Ford işçisi yazdı: Yaşamak için çalışmıyoruz, çalışmak için yaşıyoruz!
"Bizim dinlenmemiz yasak, insan gibi çalışmamız yasak, hak aramamız yasak, servis beklerken sigara içmemiz yasak. Yasak günlerde işe gitmemiz serbest, gece gündüz mesai yapmamız serbest.”
Fotoğraf: Land Rover MENA/Flickr (CC BY 2.0)
Ford Otosan işçisi
Kocaeli
Koronavirüs hayatımıza girdiği günden beri her şey değişti. Evde, işyerinde, sokakta, her yerde... Virüsün ilk çıktığı günlerde fabrika duruşa geçmişti, o zaman biliyorduk ki mesele virüs değil parça eksikliği ve Avrupa pazarının kapalı olmasıydı. Gazetemiz Evrensel’de o günlerde neler hissettiğimizi, ‘İnsan olduğumuzu hatırladığımızı’ anlatmıştık.
Şimdi bugün geldiğimiz nokta ortada; ‘Her şeye rağmen üretime devam’ diyen, o durduğumuz günlerdeki yapılmayan, eksik kalan hedefleri tamamlamak için sayı baskısını arttıran, koronavirüsün onlara verdiği yetkiye güvenerek sürekli tehdit eden, çalışma temposunu nefes alınmayacak şekilde artıran, eksik eleman olmasına rağmen hatlarda bantları aynı hızda yürüten bir anlayış var tepemizde. Bir taraftan sürekli filyasyon ekipleri tarafından gözetleniyoruz. Molada dahi taburelerin altındaki ok yönleri ve ok yönlerine doğru oturalım denmesi, maskeyi iki saniye nefes almak için indirdiğinizde hemen uyarılmak, dalgınlık yaptığınızda sarı kart vermekle, disipline gönderilmekle tehdit edilmek, her gün anket doldurup ankette otobüse binip binmediğinize kadar soruluyor (HES kodunun güvenli yerim uygulamasına entegre edilmesi ile anlıyoruz ki sürekli ensenizdeyiz havası yaratılıyor). Her gün her yerde güvenli yerim uygulamasından barkod okutuyoruz ve okutulmadığında, unutulduğunda amirlerden fırça yiyoruz.

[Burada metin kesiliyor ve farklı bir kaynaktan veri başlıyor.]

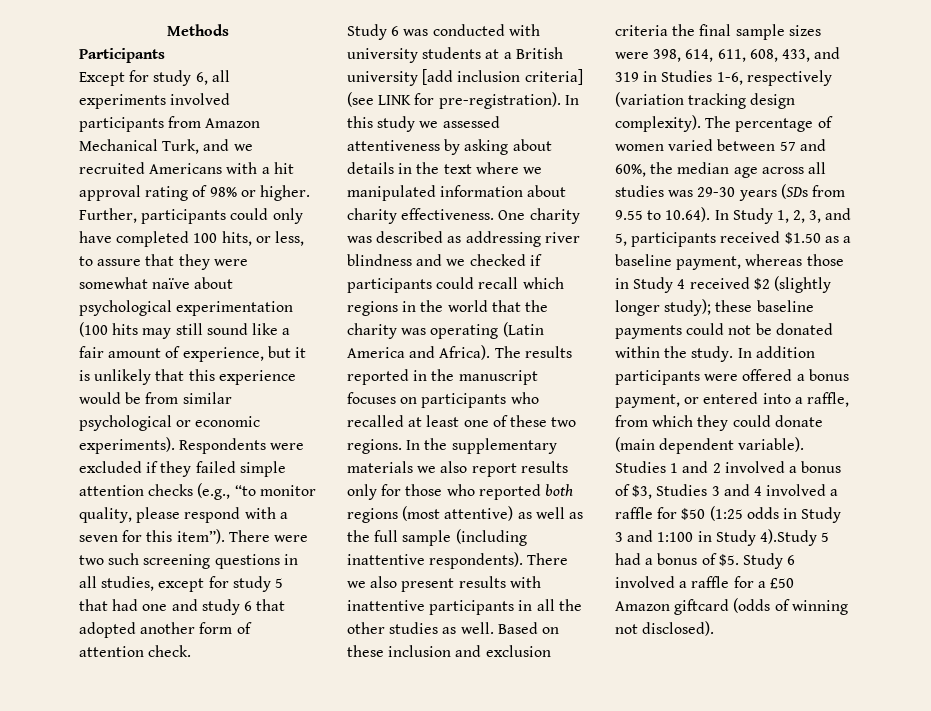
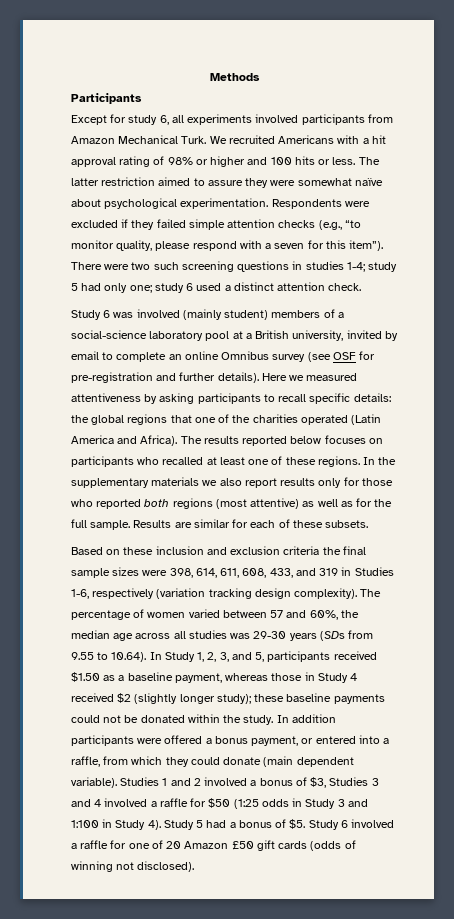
- Except for study 6, all experiments involved participants from Amazon Mechanical Turk, and we recruited Americans with a hit approval rating of 98% or higher. Further, participants could only have completed 100 hits, or less, to assure that they were somewhat naïve about psychological experimentation (100 hits may still sound like a fair amount of experience, but it is unlikely that this experience would be from similar psychological or economic experiments).
+ Except for study 6, all experiments involved participants from Amazon Mechanical Turk. We recruited Americans with a hit approval rating of 98% or higher and 100 hits or less. The latter restriction aimed to assure they were somewhat naïve about psychological experimentation.
- There were two such screening questions in all studies, except for study 5 that had one and study 6 that adopted another form of attention check.
+ There were two such screening questions in studies 1-4; study 5 had only one; study 6 used a distinct attention check.
- Study 6 was conducted with university students at a British university [add inclusion criteria] (see LINK for pre-registration). In this study we assessed attentiveness by asking about details in the text where we manipulated information about charity effectiveness. One charity was described as addressing river blindness and we checked if participants could recall which regions in the world that the charity was operating (Latin America and Africa).
+ Study 6 was involved (mainly student) members of a social-science laboratory pool at a British university, invited by email to complete an online Omnibus survey (see OSF for pre-registration and further details). Here we measured attentiveness by asking participants to recall specific details: the global regions that one of the charities operated (Latin America and Africa).
- The results reported in the manuscript focuses on participants who recalled at least one of these two regions.
+ The results reported below focuses on participants who recalled at least one of these regions.
- In the supplementary materials we also report results only for those who reported both regions (most attentive) as well as the full sample (including inattentive respondents). There we also present results with inattentive participants in all the other studies as well. Based on these inclusion and exclusion criteria the final sample sizes were 398, 614, 611, 608, 433, and 319 in Studies 1-6, respectively (variation tracking design complexity).
+ In the supplementary materials we also report results only for those who reported both regions (most attentive) as well as for the full sample. Results are similar for each of these subsets.
+ Based on these inclusion and exclusion criteria the final sample sizes were 398, 614, 611, 608, 433, and 319 in Studies 1-6, respectively (variation tracking design complexity).
- Studies 1 and 2 involved a bonus of $3, Studies 3 and 4 involved a raffle for $50 (1:25 odds in Study 3 and 1:100 in Study 4).Study 5 had a bonus of $5.
+ Studies 1 and 2 involved a bonus of $3, Studies 3 and 4 involved a raffle for $50 (1:25 odds in Study 3 and 1:100 in Study 4). Study 5 had a bonus of $5.
- Study 6 involved a raffle for a £50 Amazon giftcard (odds of winning not disclosed).
+ Study 6 involved a raffle for one of 20 Amazon £50 gift cards (odds of winning not disclosed).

Bir yandan da sürekli arkadaşlar eksiliyor, tedirginiz çünkü tek düşünülen şey ‘Hat yürüsün ne olursa olsun.’ Bir kişiye ekstra iş mi biniyor, herkes koştur koştur çalışıyor, sürekli her hafta zorunlu fazla mesai oluyor. Servis beklerken sigara içmek yasak, sokakta sigara içmek yasak. Dışarıda nasıl polisler bekliyorsa vatandaşa ceza kesmek için, içeride de aynı durum söz konusu, herkes diken üzerinde. Ailemizin yüzüne hasret kaldık, boş zamanı geçin uyumak bile zor hale geldi. Her gün 10-12 saat işyerinde... Bunun servisi var, eve gidince de duş alması yemek yemesi var. Sonrasında zaten küt diye düşüp bayılıyor insan.

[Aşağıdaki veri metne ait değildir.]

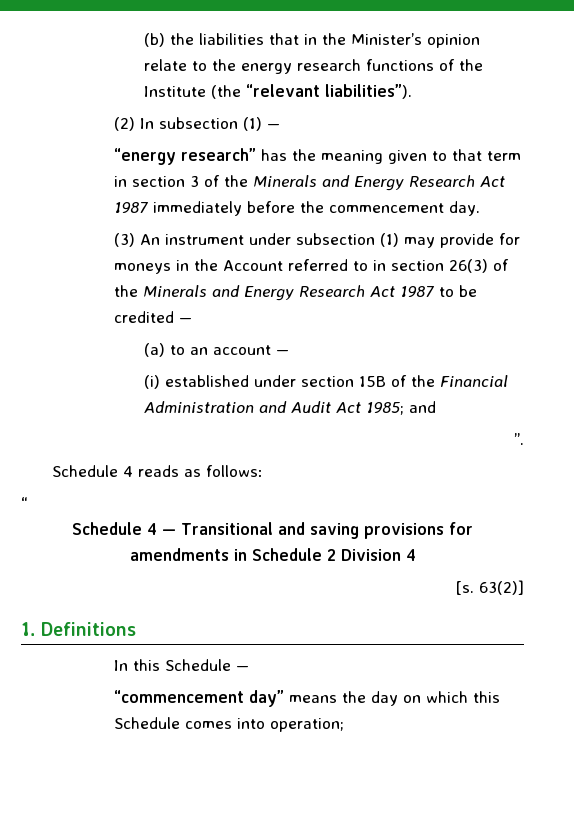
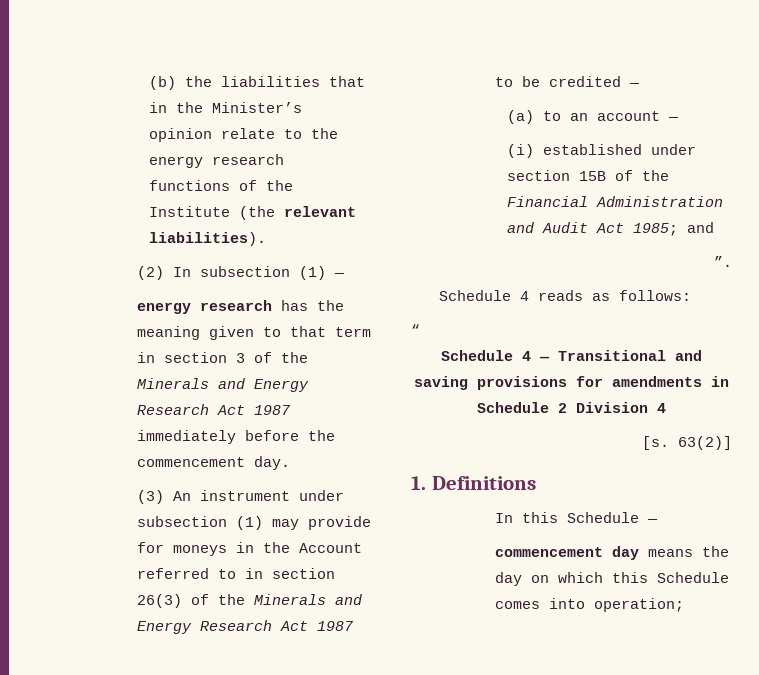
- (b) the liabilities that in the Minister’s opinion relate to the energy research functions of the Institute (the “relevant liabilities”).
+ (b) the liabilities that in the Minister’s opinion relate to the energy research functions of the Institute (the relevant liabilities).
- “energy research” has the meaning given to that term in section 3 of the Minerals and Energy Research Act 1987 immediately before the commencement day.
+ energy research has the meaning given to that term in section 3 of the Minerals and Energy Research Act 1987 immediately before the commencement day.
- “commencement day” means the day on which this Schedule comes into operation;
+ commencement day means the day on which this Schedule comes into operation;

Önlemleri açıkladılar. Herkese yasak var, biz işçilere yok. Virüs bahane oldu, esnek çalışmanın önü açıldı, üzerimizdeki yönetim baskısı gittikçe arttı, artık uygun kılıf buldular. ‘Aa neden böyle yaptın, virüs var. Neden fabrikayı, kendini, arkadaşını riske attın, evinde kal’ diyenler bize sürekli fabrikayı gösterip ‘Sen evinde kalma’ diyor adeta. Markete gidecek zamanımız bile yok, saatler öyle saçma ki… Sadece vücut olarak değil psikolojik olarak da çok kötüyüz. Bir keyif çayı içip, sevdiklerimizle zaman geçirecek zamanımız bile yok. Yaptığımız fazla mesai bir işe de yaramıyor, hop vergi ile yine kuş kadar kalıyor. Hem yıpranıyoruz, hem yoruluyoruz, hem de elimizde avucumuzda hiçbir şey yok. Biz işçilere hiçbir yasak yok, her şey üretim için. Bizim dinlenmemiz yasak, insan gibi çalışmamız yasak, hak aramamız yasak, servis beklerken sigara içmemiz yasak. Yasak günlerde işe gitmemiz serbest, gece gündüz mesai yapmamız serbest. Bizler yaşamak için çalışmıyoruz, çalışmak için yaşıyoruz! Tek yaptığımız şey öbür gün işe gidebilmek için hazır olmak başka hiçbir şey değil...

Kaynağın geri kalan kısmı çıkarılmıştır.